Targetless 6DoF Calibration of LiDAR and 2D Scanning Radar Based on Cylindrical Occupancy
Weimin Wang, Yu Du, Ting Yang, Yu Liu
TL;DR
LiRaCo addresses the challenge of targetless 6DoF extrinsic calibration between LiDAR and 2D scanning Radar by constructing 3D occupancy grids from Radar data in a cylindrical coordinate frame and aligning them with LiDAR points through a spatial occupancy consistency cost.

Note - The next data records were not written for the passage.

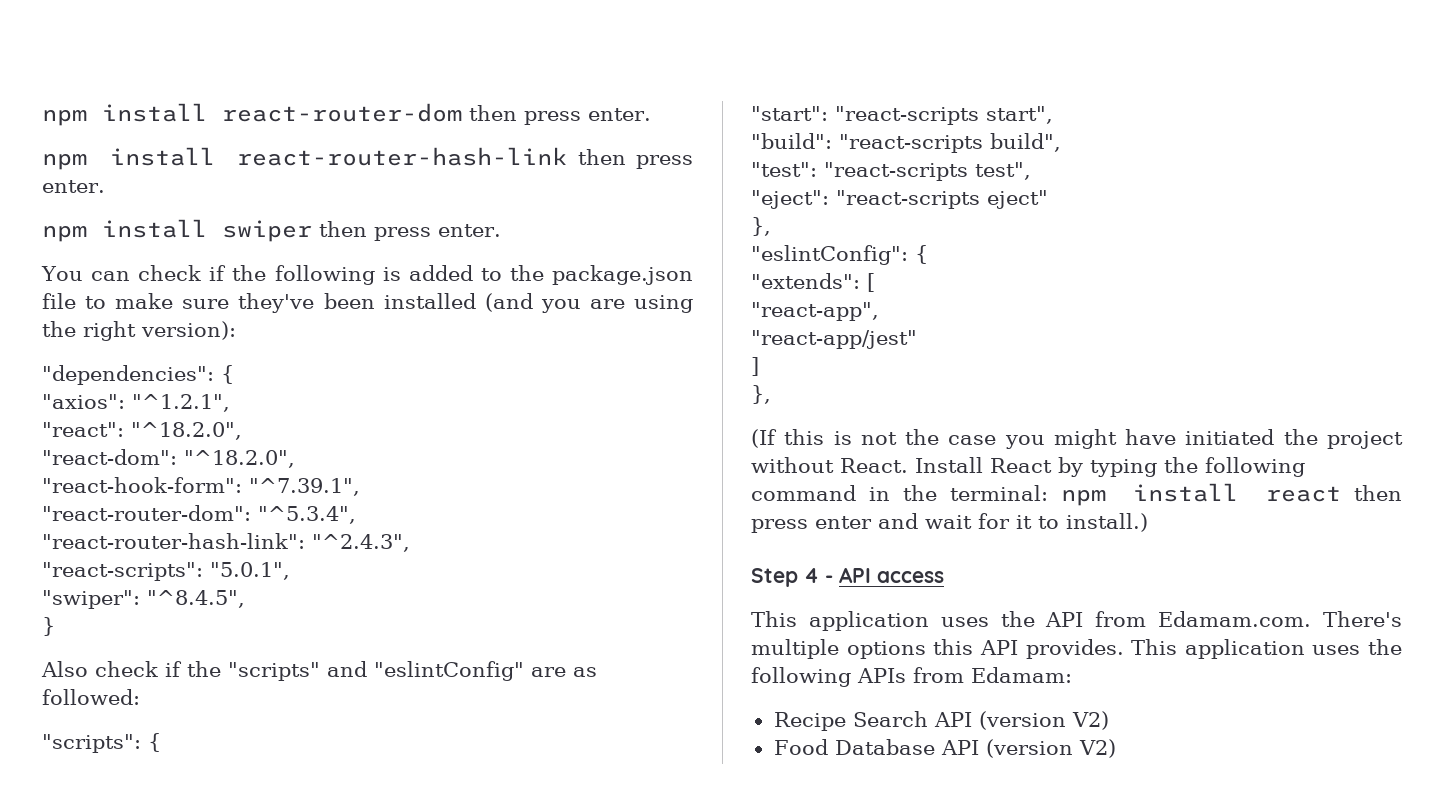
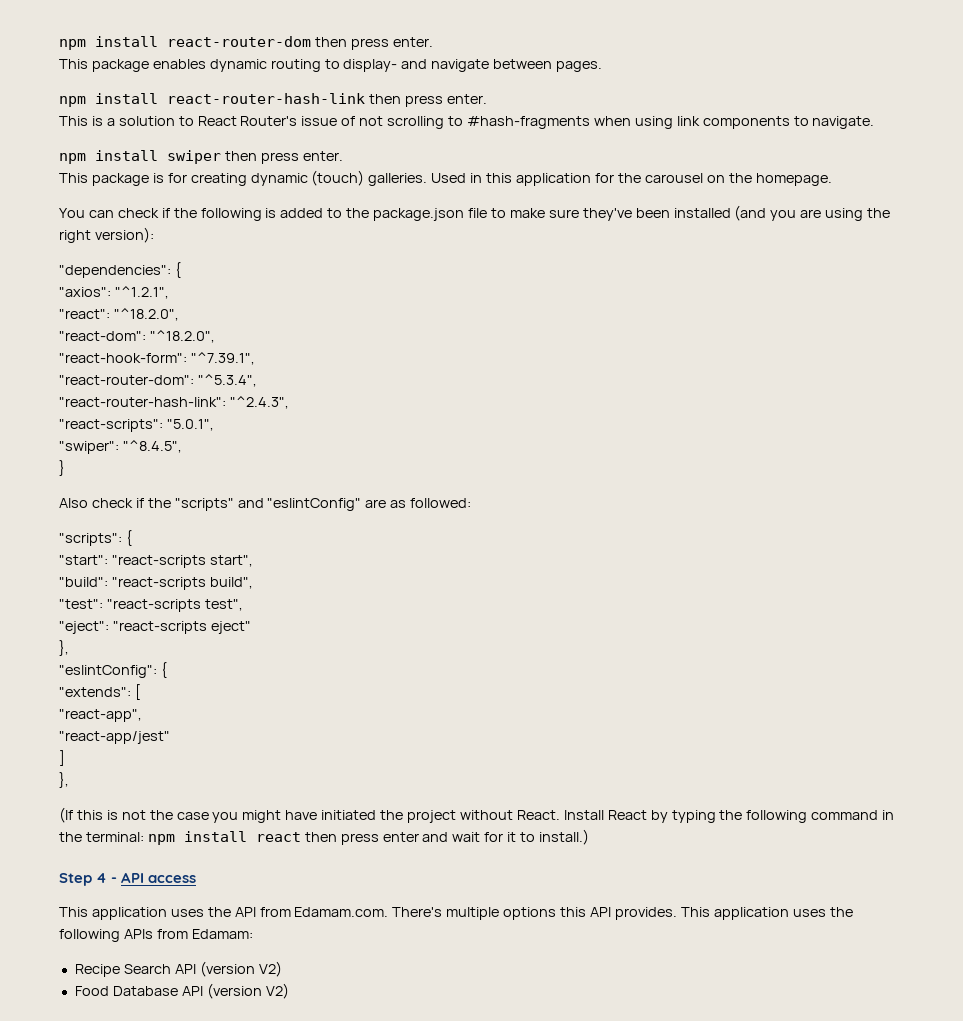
+ This package enables dynamic routing to display- and navigate between pages.
+ This is a solution to React Router's issue of not scrolling to #hash-fragments when using link components to navigate.
+ This package is for creating dynamic (touch) galleries. Used in this application for the carousel on the homepage.

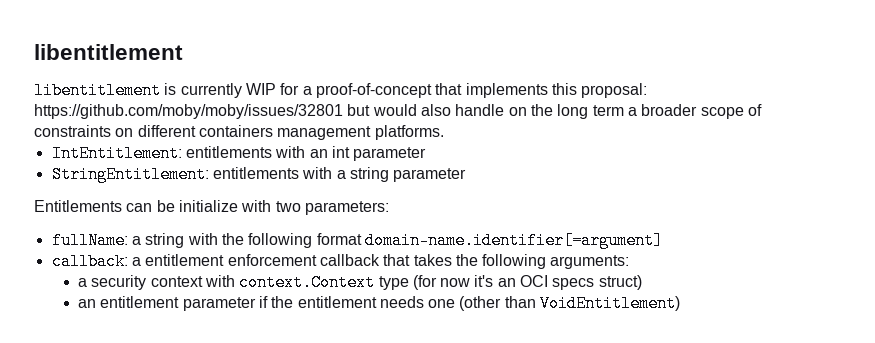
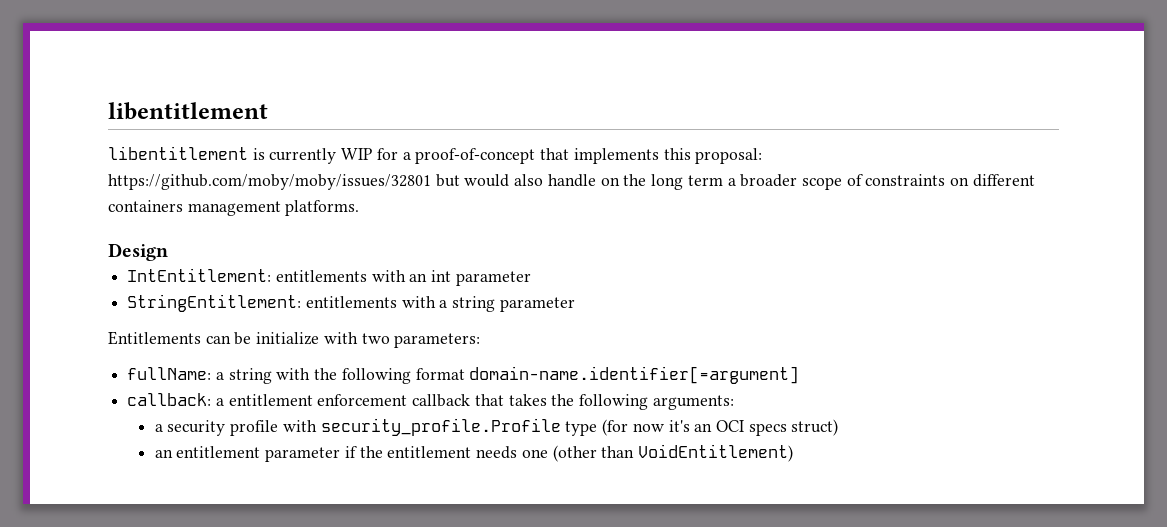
+ Design
- a security context with context.Context type (for now it's an OCI specs struct)
+ a security profile with security_profile.Profile type (for now it's an OCI specs struct)

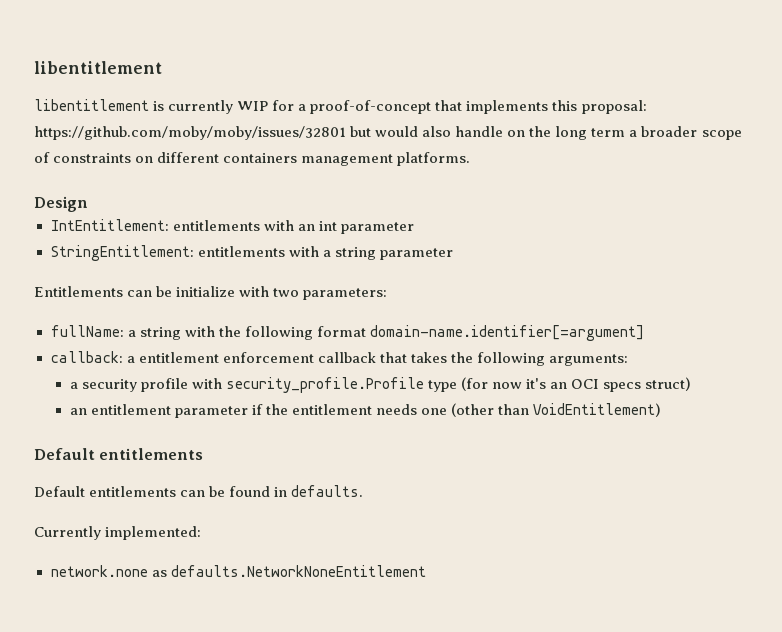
  an entitlement parameter if the entitlement needs one (other than VoidEntitlement)
+ Default entitlements
+ Default entitlements can be found in defaults.
+ Currently implemented:
+ network.none as defaults.NetworkNoneEntitlement

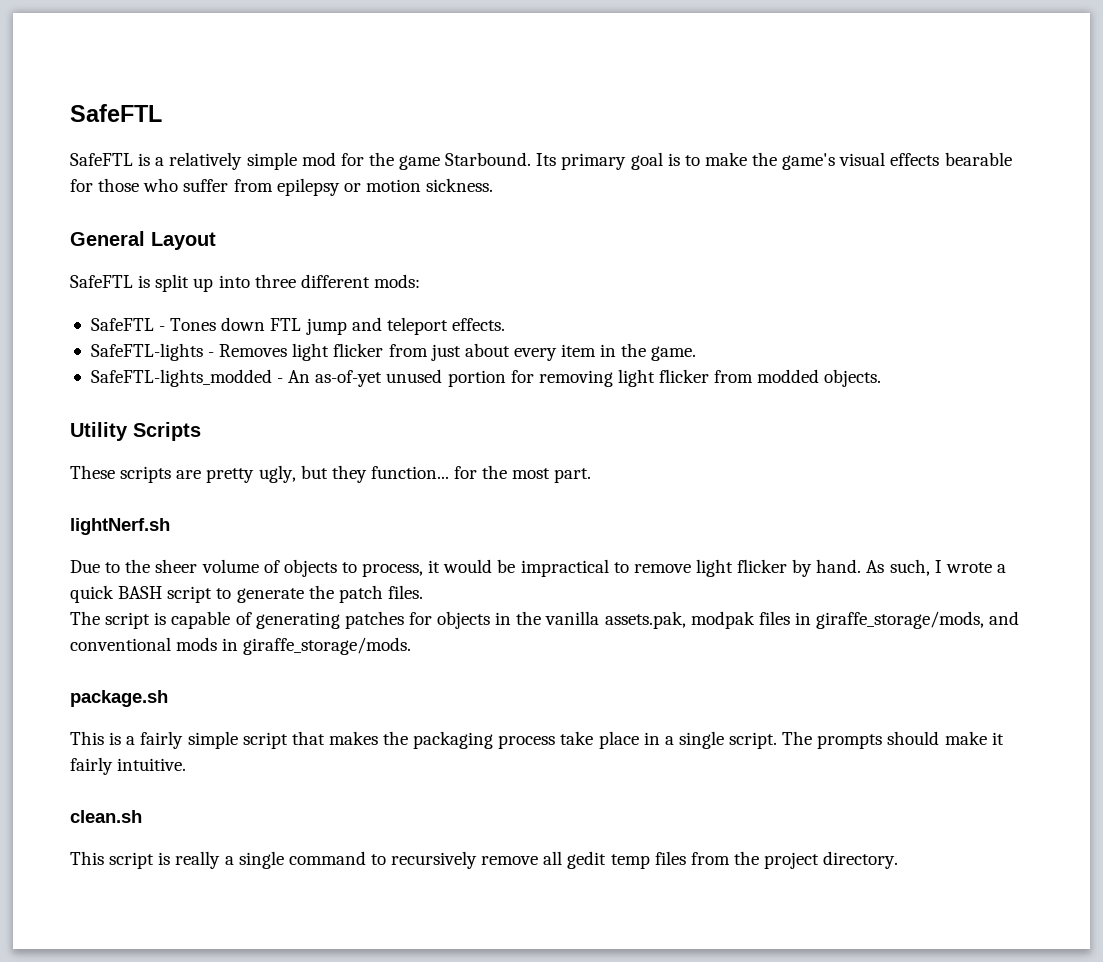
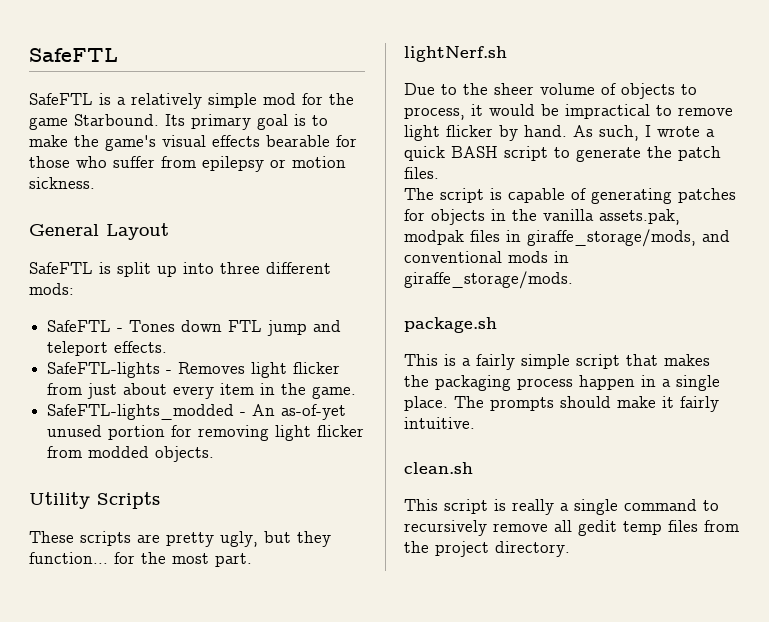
- This is a fairly simple script that makes the packaging process take place in a single script.
+ This is a fairly simple script that makes the packaging process happen in a single place.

The method expands Radar scans to 3D grids, employs a vertical restrainer and an intensity factor to handle height sparsity and reflectivity, and optimizes the extrinsics with Trust Region Reflective. Experimental validation on ORR and Boreas datasets shows that LiRaCo achieves accurate, robust calibration with all six parameters, outperforming traditional baselines and demonstrating stability against initialization and radar intensity variations. This approach enables robust, marker-free sensor fusion for all-weather autonomous perception in real-world scenarios.
Abstract
Owing to the capability for reliable and all-weather long-range sensing, the fusion of LiDAR and Radar has been widely applied to autonomous vehicles for robust perception. In practical operation, well manually calibrated extrinsic parameters, which are crucial for the fusion of multi-modal sensors, may drift due to the vibration. To address this issue, we present a novel targetless calibration approach, termed LiRaCo, for the extrinsic 6DoF calibration of LiDAR and Radar sensors. Although both types of sensors can obtain geometric information, bridging the geometric correspondences between multi-modal data without any clues of explicit artificial markers is nontrivial, mainly due to the low vertical resolution of scanning Radar. To achieve the targetless calibration, LiRaCo leverages a spatial occupancy consistency between LiDAR point clouds and Radar scans in a common cylindrical representation, considering the increasing data sparsity with distance for both sensors. Specifically, LiRaCo expands the valid Radar scanned pixels into 3D occupancy grids to constrain LiDAR point clouds based on spatial consistency. Consequently, a cost function involving extrinsic calibration parameters is formulated based on the spatial overlap of 3D grids and LiDAR points. Extrinsic parameters are finally estimated by optimizing the cost function. Comprehensive quantitative and qualitative experiments on two real outdoor datasets with different LiDAR sensors demonstrate the feasibility and accuracy of the proposed method. The source code will be publicly available.